Título: Governo eleva alíquota para proteger calçados e vestuário
Autor: Galvão, Arnaldo
Fonte: Valor Econômico, 26/04/2007, Brasil, p. A3

Os prejuízos causados pelas importações asiáticas aos fabricantes de calçados e itens de vestuário, aliados à demora dos processos de defesa comercial, levaram o governo a elevar de 20% para 35% o imposto de importação desses produtos. A decisão foi tomada ontem pelos sete ministros que integram a Câmara de Comércio Exterior (Camex) e será submetida às instâncias superiores do Mercosul. A expectativa do secretário-executivo da Camex, Mário Mugnaini, é a de que a medida terá efeitos práticos no final de maio ou início de junho. O aumento de alíquota foi autorizado sem o governo exigir contrapartidas - em investimento, manutenção do emprego ou modernização tecnológica - dos setores beneficiados.

A alíquota de 35% é a máxima consolidada pelo Brasil na Organização Mundial do Comércio (OMC) e a proteção aos fabricantes nacionais foi justificada pelo ministro da Fazenda, Guido Mantega, pela necessidade de proteger a indústria nacional da concorrência desleal. "Notamos a entrada volumosa de produtos estrangeiros, alguns subfaturados. Temos de criar alguma barreira de modo que o produto brasileiro possa sobreviver. Esses setores empregam muita gente e são competitivos. O Brasil não manipula câmbio e não dá subsídios aos exportadores, como fazem alguns países", explicou.

Mantega recusou-se a citar a China como um dos países responsáveis por importações desleais, mas deixou claro que, se o Brasil não reagisse, as indústrias de calçados e vestuário corriam o risco de "perecer". O ministro disse que o governo quer manter os milhões de empregos. Segundo ele, os fabricantes de confecções empregam 1,6 milhão de pessoas.

Para o ministro da Fazenda, medidas antidumping, que visam proteger contra o comércio desleal, demoram mais de um ano para serem efetivadas. Nesse tempo, os prejuízos somente aumentariam e as perdas dos produtores nacionais poderiam ser irreversíveis. "A balança comercial está cada vez mais desfavorável nesses setores. Somos favoráveis à livre concorrência e à redução de barreiras tarifárias. Defendemos isso na Rodada Doha da OMC, mas a decisão que tomamos é uma exceção. Se tem gente fazendo malandragem ou usando instrumentos ilícitos, temos de reagir. Se não, serão milhões de trabalhadores sem emprego", justificou Mantega.

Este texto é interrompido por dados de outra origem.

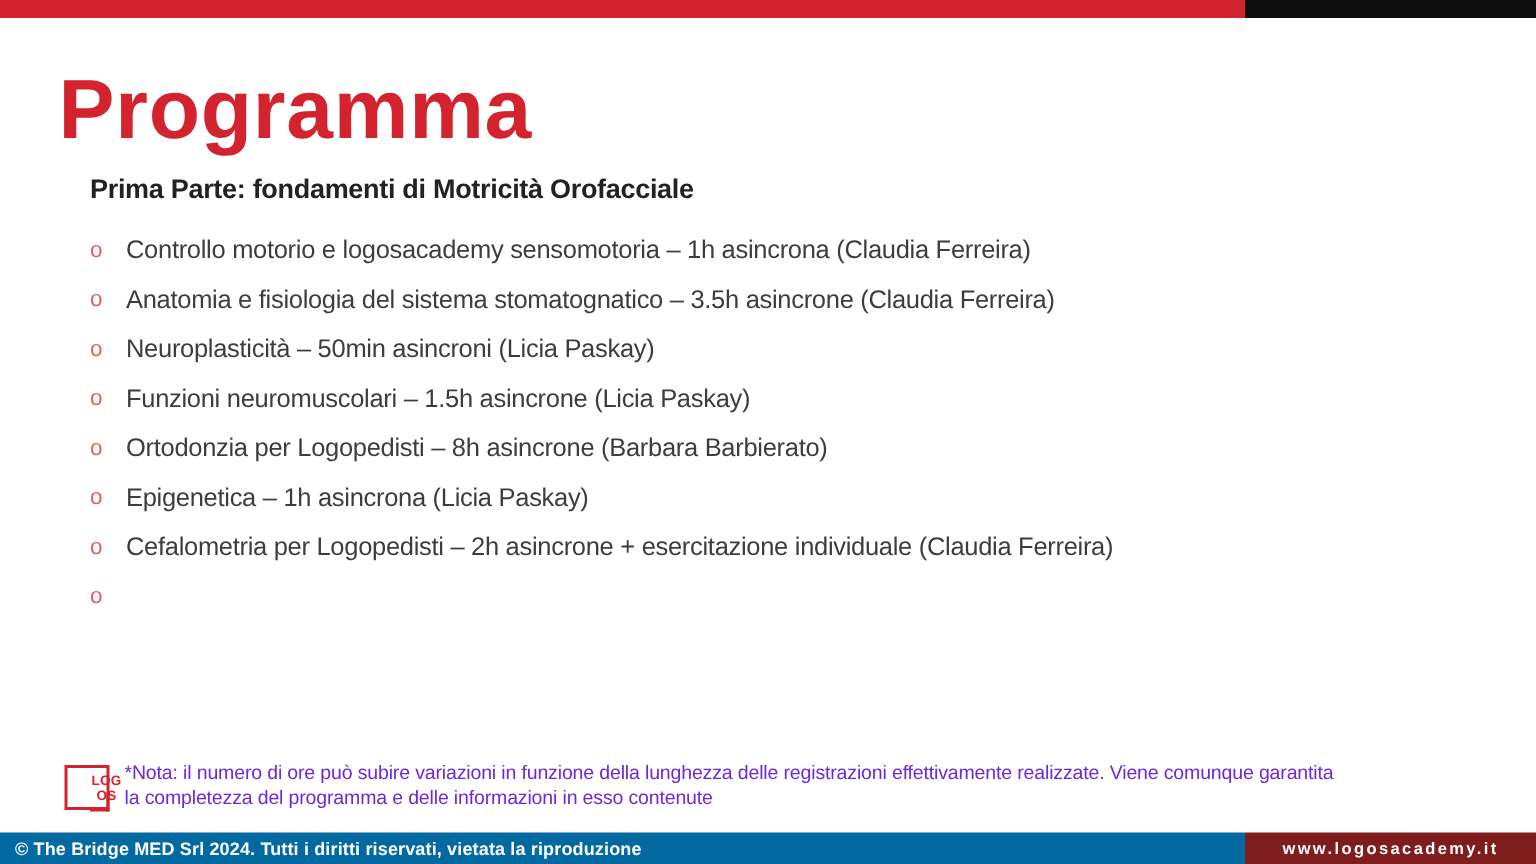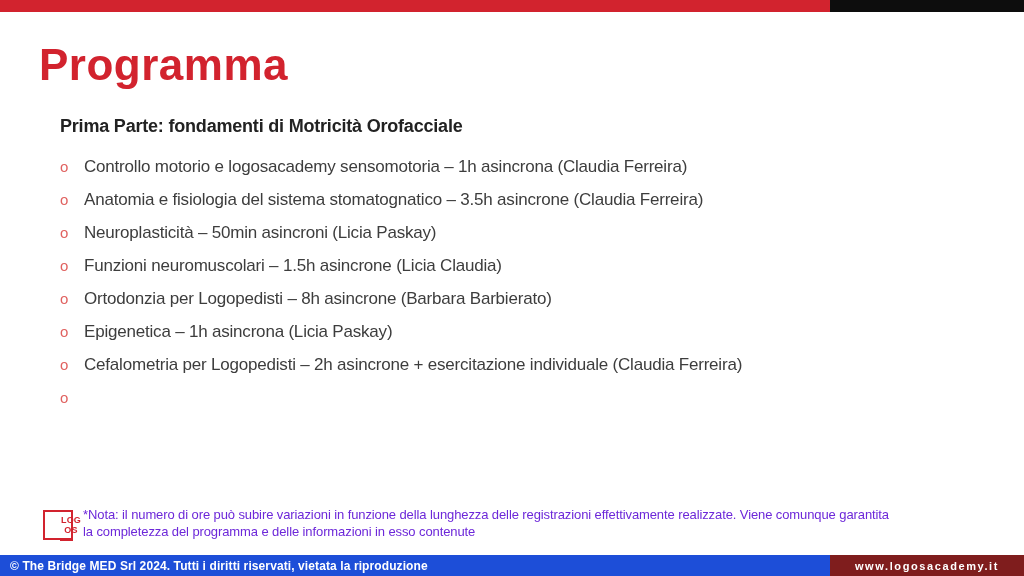--- a/index.html
+++ b/index.html
@@ -16,21 +16,21 @@
 
   
   .topbar { position: absolute; top: 0; left: 0; width: 1024px; height: 12px; }
   .topbar .bar-red   { position: absolute; left: 0;   top: 0; width: 830px; height: 12px; background: #d2232e; }
   .topbar .bar-black { position: absolute; left: 830px; top: 0; width: 194px; height: 12px; background: #0d0d0d; }
 
   
   .title {
     position: absolute;
     left: 39px; top: 40px;
-    font-size: 44px;
+    font-size: 56px;
     font-weight: 800;
     letter-spacing: 0.5px;
     color: #d2232e;
   }
 
   
   .content { position: absolute; left: 60px; top: 116px; width: 930px; }
   .subtitle {
     font-size: 18px;
     font-weight: 700;
@@ -91,21 +91,21 @@
     left: 60px; top: 528px;
     width: 13px; height: 13px;
     border-right: 2px solid #d2232e;
     border-bottom: 2px solid #d2232e;
   }
 
   
   .bottombar { position: absolute; left: 0; top: 555px; width: 1024px; height: 21px; }
   .bottombar .seg-red {
     position: absolute; left: 0; top: 0; width: 830px; height: 21px;
-    background: #1d4ed8;
+    background: #0369a1;
     display: flex; align-items: center;
     padding-left: 10px;
   }
   .bottombar .seg-red .copyright {
     color: #ffffff;
     font-size: 12px;
     font-weight: 700;
     letter-spacing: 0.1px;
   }
   .bottombar .seg-black {
@@ -131,21 +131,21 @@
   </div>
 
   <h1 class="title">Programma</h1>
 
   <div class="content">
     <h2 class="subtitle">Prima Parte: fondamenti di Motricità Orofacciale</h2>
     <ul class="program-list">
       <li><span class="marker">o</span><span>Controllo motorio e logosacademy sensomotoria – 1h asincrona (Claudia Ferreira)</span></li>
       <li><span class="marker">o</span><span>Anatomia e fisiologia del sistema stomatognatico – 3.5h asincrone (Claudia Ferreira)</span></li>
       <li><span class="marker">o</span><span>Neuroplasticità – 50min asincroni (Licia Paskay)</span></li>
-      <li><span class="marker">o</span><span>Funzioni neuromuscolari – 1.5h asincrone (Licia Claudia)</span></li>
+      <li><span class="marker">o</span><span>Funzioni neuromuscolari – 1.5h asincrone (Licia Paskay)</span></li>
       <li><span class="marker">o</span><span>Ortodonzia per Logopedisti – 8h asincrone (Barbara Barbierato)</span></li>
       <li><span class="marker">o</span><span>Epigenetica – 1h asincrona (Licia Paskay)</span></li>
       <li><span class="marker">o</span><span>Cefalometria per Logopedisti – 2h asincrone + esercitazione individuale (Claudia Ferreira)</span></li>
       <li><span class="marker">o</span></li>
     </ul>
   </div>
 
   <div class="note">
     <div>*Nota: il numero di ore può subire variazioni in funzione della lunghezza delle registrazioni effettivamente realizzate. Viene comunque garantita</div>
     <div>la completezza del programma e delle informazioni in esso contenute</div>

Mugnaini disse que o governo não espera dificuldade para aprovar a medida no Mercosul. Isso porque a Argentina já adota tarifa de importação de 35% para bens de consumo. Conversas prévias com representantes argentinos, uruguaios e paraguaios já foram realizadas.

O secretário-executivo da Camex reconheceu que há "alguma preocupação" no âmbito da Rodada Doha da OMC . Em maio, serão retomadas as negociações para acesso aos mercados não-agrícolas. Com a elevação das tarifas de importação desses dois setores, o corte, necessariamente, será menor. Mas Mugnaini ponderou que representantes dos Estados Unidos e da União Européia conhecem bem o impacto das importações asiáticas nestes setores.

Atendendo a pedidos de empresários que vêm sendo prejudicados pelo comércio desleal, a Receita Federal liberou, em março, o acesso aos dados das importações dos setores mais sensíveis. Por meio de consulta à sua página na internet, já pode ser identificada uma única operação de compra de mercadorias estrangeiras. Os importadores ficam preservados, mas é possível saber o país de origem e outras informações que indiquem pirataria, subfaturamento, dumping e sonegação fiscal.

Desde 2005, a Receita vem apertando o cerco e registrando um número maior de irregularidades. Naquele ano, 80% das importações de têxteis foram controladas por meio do Canal Vermelho, que indica conferência física das mercadorias. Nos anos seguintes, esse percentual foi reduzido, mas Medina garante que o rigor do controle aduaneiro aumentou.

Há três anos o percentual de irregularidades era de 2%, e neste ano foi para 7%. No segmento têxtil, o preço médio por quilo das importações era de US$ 2,09 em 2004. Em 2007, subiu para US$ 2,69. No vestuário, o preço médio foi de US$ 5,34 por quilo em 2004 para US$ 8,71 neste ano.